# Bucket List Trip



## Kadee (Mar 6, 2015)

We are off on one of our bucket list trips next week, We are flying to Perth W.A. Approx 2133 km by air, ( about 2700  km by road ) Hubby has traveled accross the Nullarbor , by road and motor bike but never flown, I have flown ,and some of scenery from the air is beautiful as you fly above quite a bit of the coast line including  the great Australian bite.
We are only staying 3 nights in Perth as we have both been there twice before, We are traveling back on the INDIAN PACIFIC TRAIN... We depart Perth 12 Noon Sunday and don't arrive back in Adelaide until Tuesday morning, Oh and we have two hour stop in Kalgoorlie which has been mentioned in the last couple of days 
Looking forward to the trip even tho  we will only be away 6 days .
Will endeavour to take photos to post on our return.
The Nullarbor plains  has been mentioned on this forums before , and many Australians have said the Nullarbor is boring because it has A 90 km road with no bends , we personally think it's Beautifull in areas I have mentioned you see from the air , you can also drive a little off the roads to see the same areas ,and at certain times of the year you can see whales fairly close to the giant cliff edges ......but many don't take the time to look.

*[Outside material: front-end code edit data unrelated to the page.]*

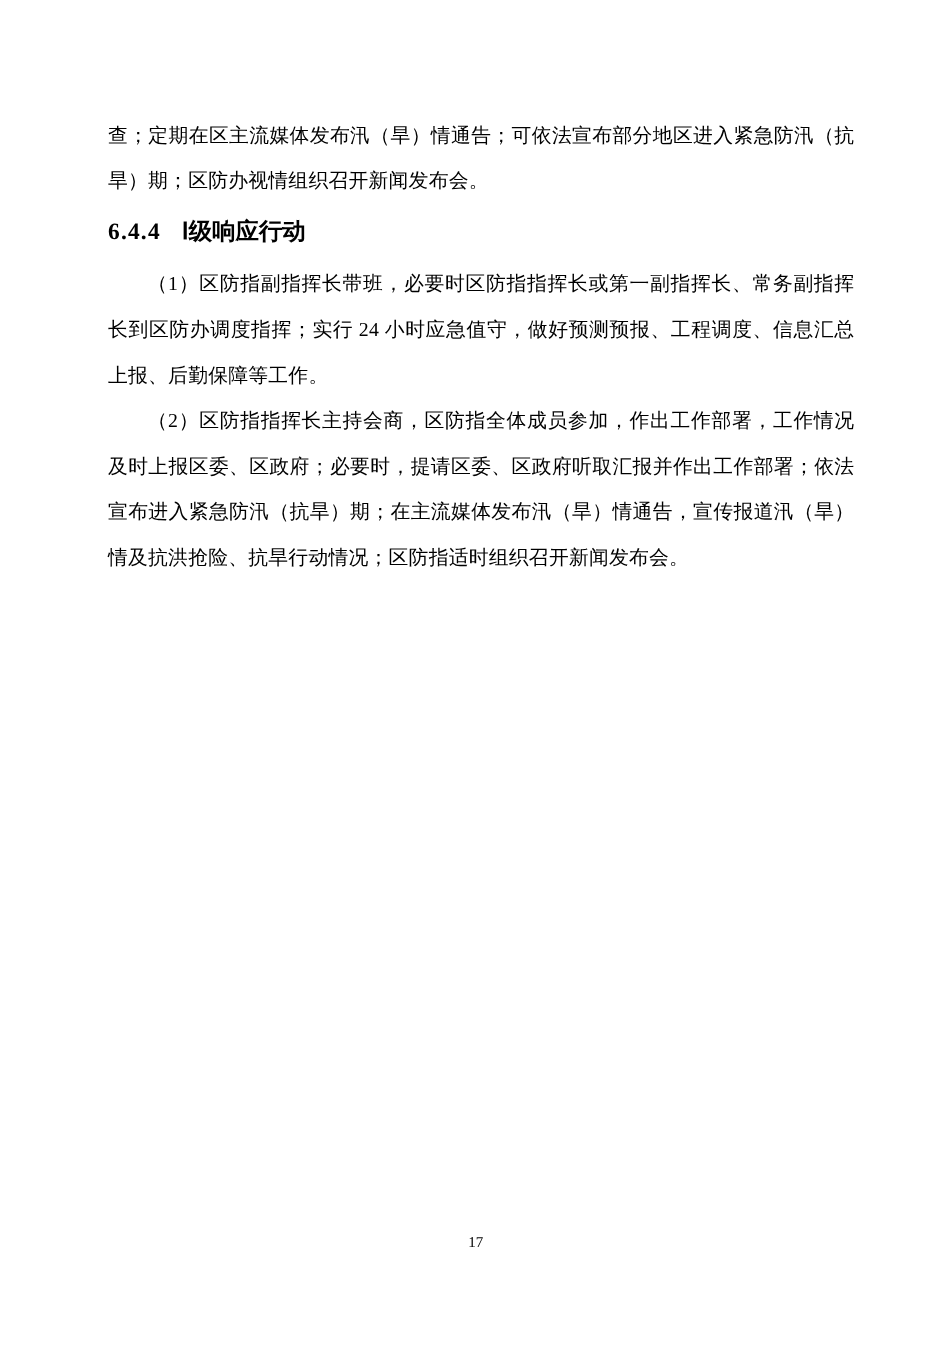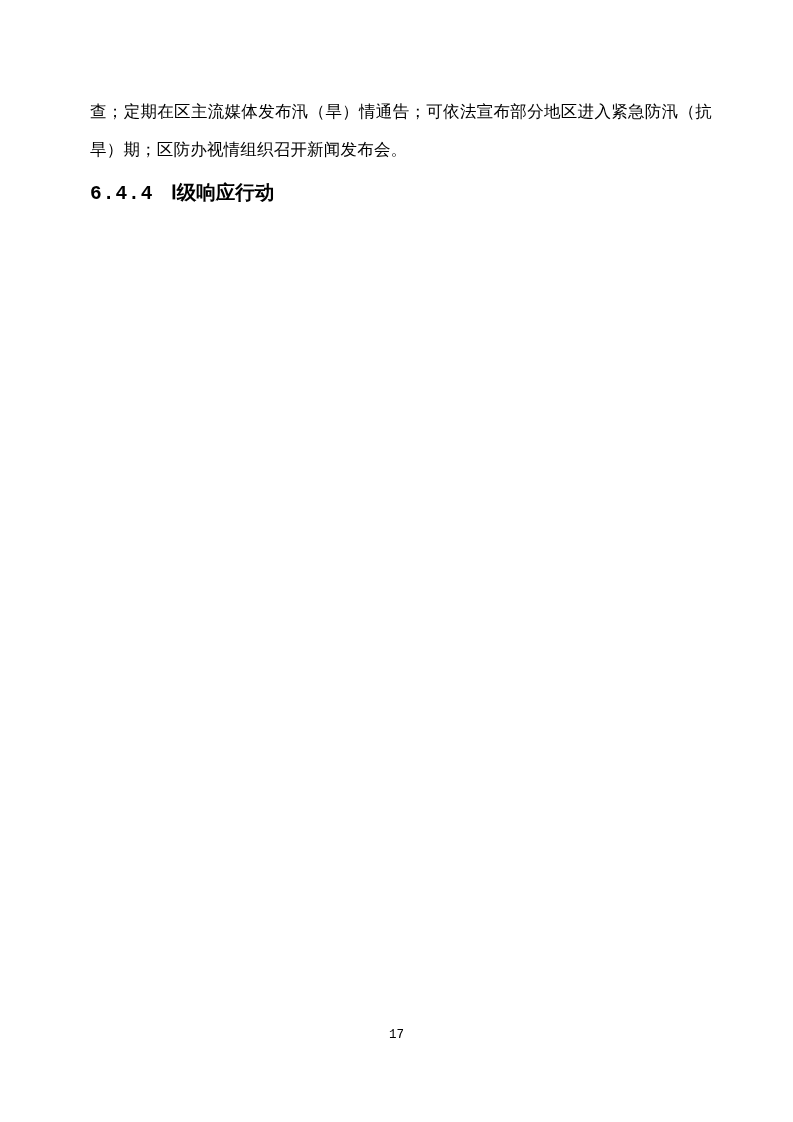--- a/index.html
+++ b/index.html
@@ -6,21 +6,21 @@
     margin: 0;
     padding: 0;
     background: #ffffff;
   }
   .page {
     position: relative;
     width: 793px;
     height: 1122px;
     background: #ffffff;
     overflow: hidden;
-    font-family: Liberation Mono, monospace;
+    font-family: Liberation Serif, serif;
     color: #000000;
   }
   .content {
     position: absolute;
     left: 90px;
     top: 94px;
     width: 622px;
   }
   .para {
     margin: 0;
@@ -65,18 +65,20 @@
 
     <p class="para noindent">查；定期在区主流媒体发布汛（旱）情通告；可依法宣布部分地区进入紧急防汛（抗旱）期；区防办视情组织召开新闻发布会。</p>
 
 
 
 
     <h2 class="heading">
       <span class="heading-number">6.4.4</span><span>Ⅰ级响应行动</span>
     </h2>
 
+    <p class="para">（1）区防指副指挥长带班，必要时区防指指挥长或第一副指挥长、常务副指挥长到区防办调度指挥；实行 24 小时应急值守，做好预测预报、工程调度、信息汇总上报、后勤保障等工作。</p>
 
+    <p class="para">（2）区防指指挥长主持会商，区防指全体成员参加，作出工作部署，工作情况及时上报区委、区政府；必要时，提请区委、区政府听取汇报并作出工作部署；依法宣布进入紧急防汛（抗旱）期；在主流媒体发布汛（旱）情通告，宣传报道汛（旱）情及抗洪抢险、抗旱行动情况；区防指适时组织召开新闻发布会。</p>
 
   </div>
 
   <div class="page-number">17</div>
 </div>
 
 </body></html>

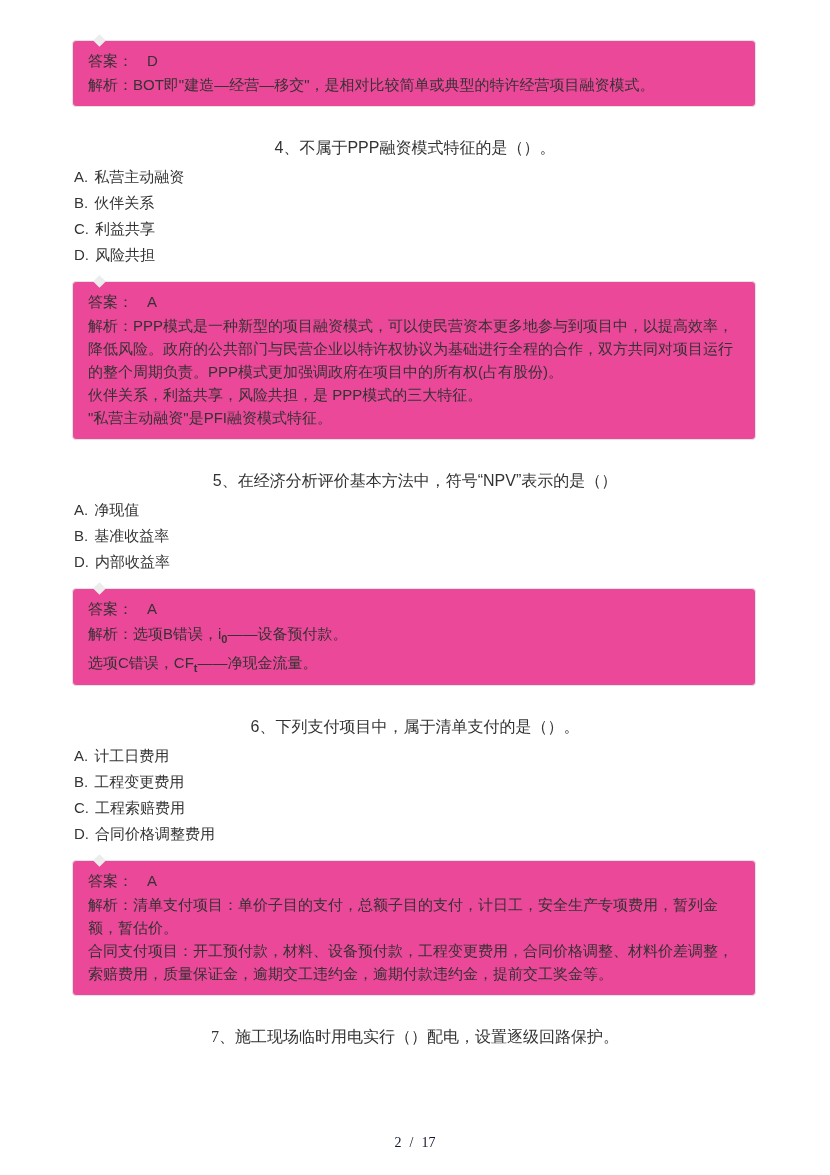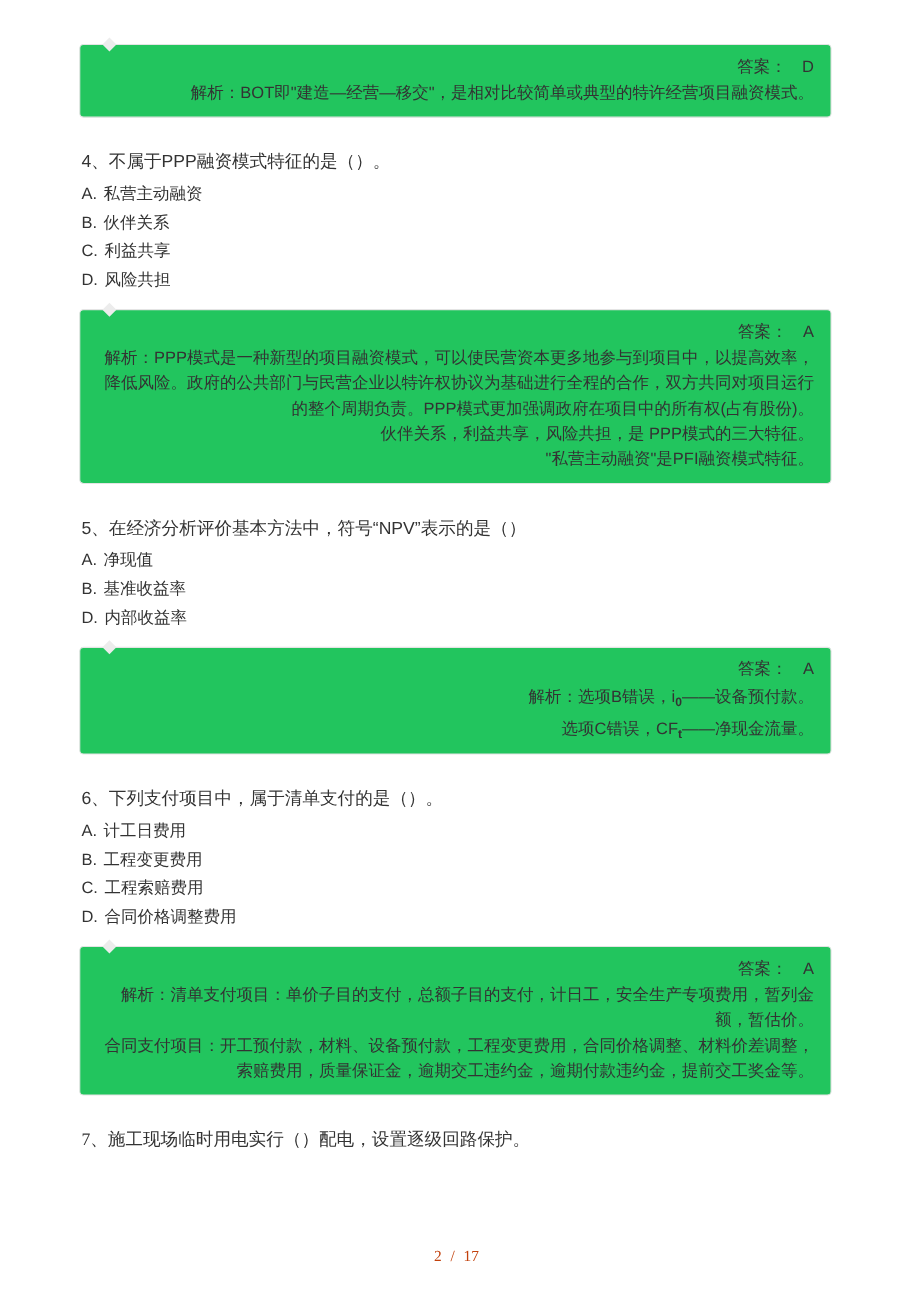--- a/index.html
+++ b/index.html
@@ -11,26 +11,25 @@
     position:relative;
     overflow:hidden;
   }
   .content { position:absolute; left:72px; top:0; width:684px; }
 
   
   .abox {
     position:relative;
     border:1px solid #e4e4e4;
     border-radius:4px;
-    background:#22c55e;
+    background:#ec4899;
     padding:8px 15px 10px 15px;
     font-size:15px;
     line-height:23px;
     color:#333333;
-    text-align:right;
   }
   .diamond {
     position:absolute; top:-5px; left:22px;
     width:9px; height:9px;
     background:#ececec;
     transform:rotate(45deg);
   }
   .ans-line { line-height:24px; }
   .ans-value { margin-left:14px; font-size:15px; }
   .bp { margin:0; }
@@ -41,33 +40,34 @@
 
   .mt-box { margin-top:13px; }
   .box-first { margin-top:40px; }
 
   
   .question {
     margin:30px 0 0 2px;
     font-size:16px;
     line-height:22px;
     color:#333333;
+    text-align:center;
   }
   .q-serif { font-family:"Liberation Serif","DejaVu Serif",serif; }
   .options { margin:5px 0 0 2px; }
   .option { font-size:15px; line-height:26px; }
   .opt-text { margin-left:6px;text-align:right; }
 
   
   .footer {
     position:absolute; left:0; top:1135px; width:830px;
     text-align:center;
     font-family:"Liberation Serif","DejaVu Serif",serif;
     font-size:14px;
-    color:#c2410c;
+    color:#0f172a;
   }
   .footer span { margin:0 4px; }
 </style>
 </head>
 <body>
 
 <div class="content">
 
   <section class="abox box-first">
     <span class="diamond"></span>

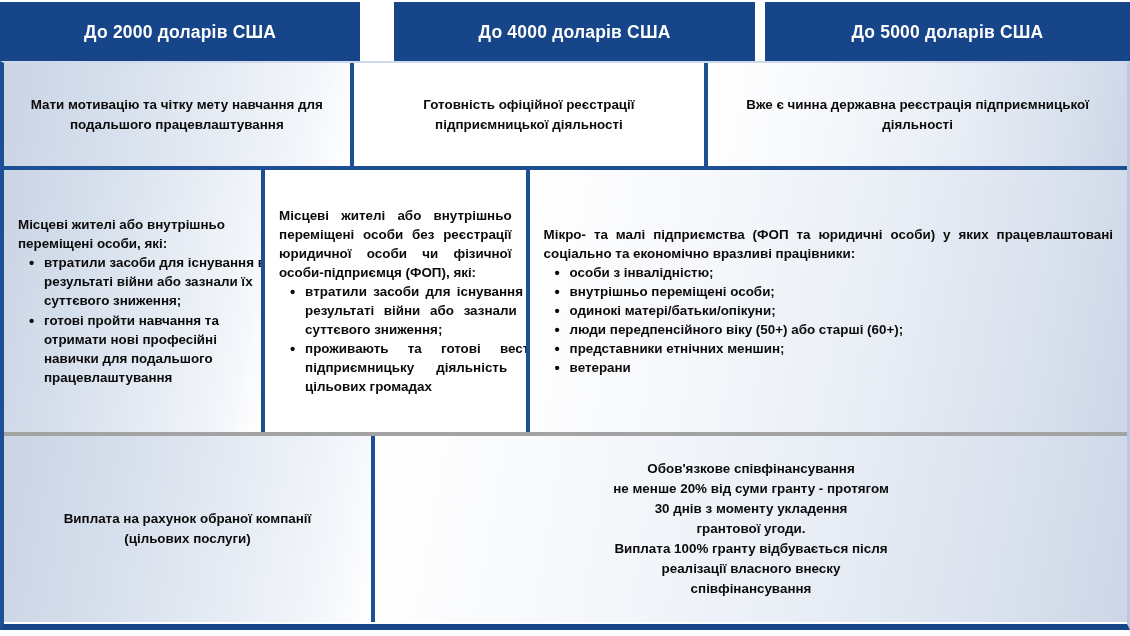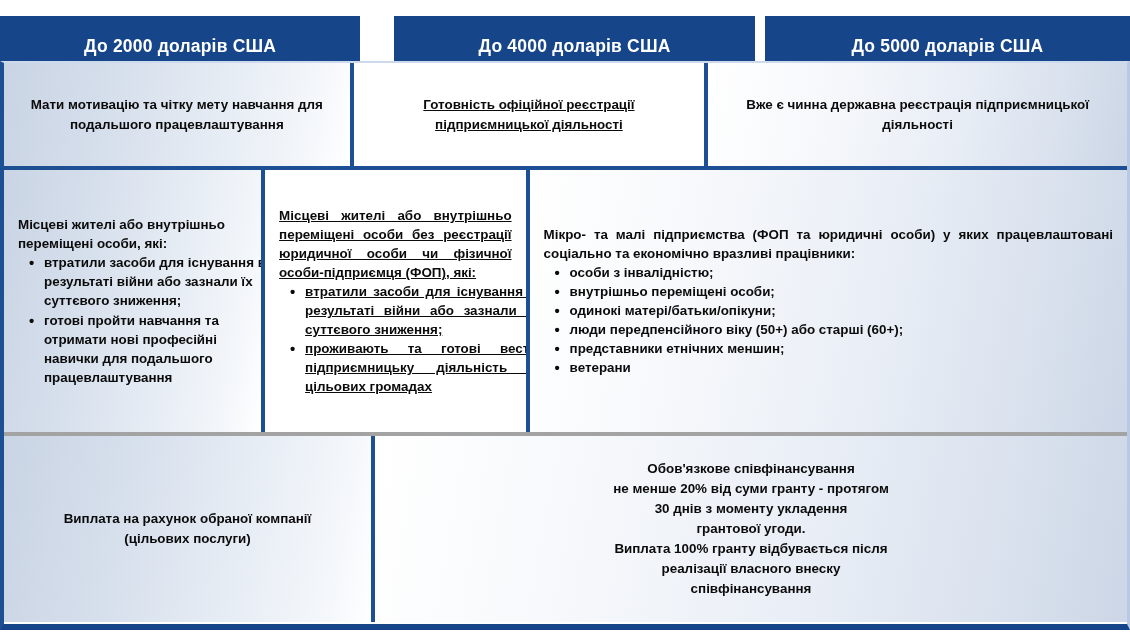--- a/index.html
+++ b/index.html
@@ -18,21 +18,21 @@
     position: relative;
     width: 1130px;
     height: 636px;
     background: #ffffff;
   }
 
   
   .header-row {
     position: absolute;
     left: 0;
-    top: 16px;
+    top: 2px;
     width: 1130px;
     height: 61px;
     display: flex;
   }
   .hdr {
     position: relative;
     background: #17458a;
     color: #ffffff;
     font-size: 17.5px;
     font-weight: bold;
@@ -86,21 +86,20 @@
   }
   .c1 {
     width: 371px;
     border-right: 4px solid #1d4f95;
     background: linear-gradient(100deg, #c9d4e4 0%, #d6dfec 32%, #e6ecf4 62%, #f4f7fb 88%, #ffffff 100%);
   }
   .c2 {
     width: 376px;
     border-right: 4px solid #1d4f95;
     background: #ffffff;
-    text-decoration: underline;
   }
   .c3 {
     flex: 1 1 auto;
     background: linear-gradient(100deg, #ffffff 0%, #f6f8fb 28%, #e9eef6 58%, #dae2ee 82%, #ccd6e6 100%);
   }
 
   .center  { text-align: center; align-items: center; }
   .just    { text-align: justify; text-justify: inter-word; }
   .lead    { text-align: left; }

http://www.greatsouthernrail.com.au


----------



## jujube (Mar 6, 2015)

Sounds fantastic!


----------



## Ameriscot (Mar 7, 2015)

Enjoy your trip!


----------



## SeaBreeze (Mar 8, 2015)

Sounds like a wonderful trip Kadee, hope you and your husband have a great time!


----------



## applecruncher (May 18, 2015)

Sounds fantastic!


----------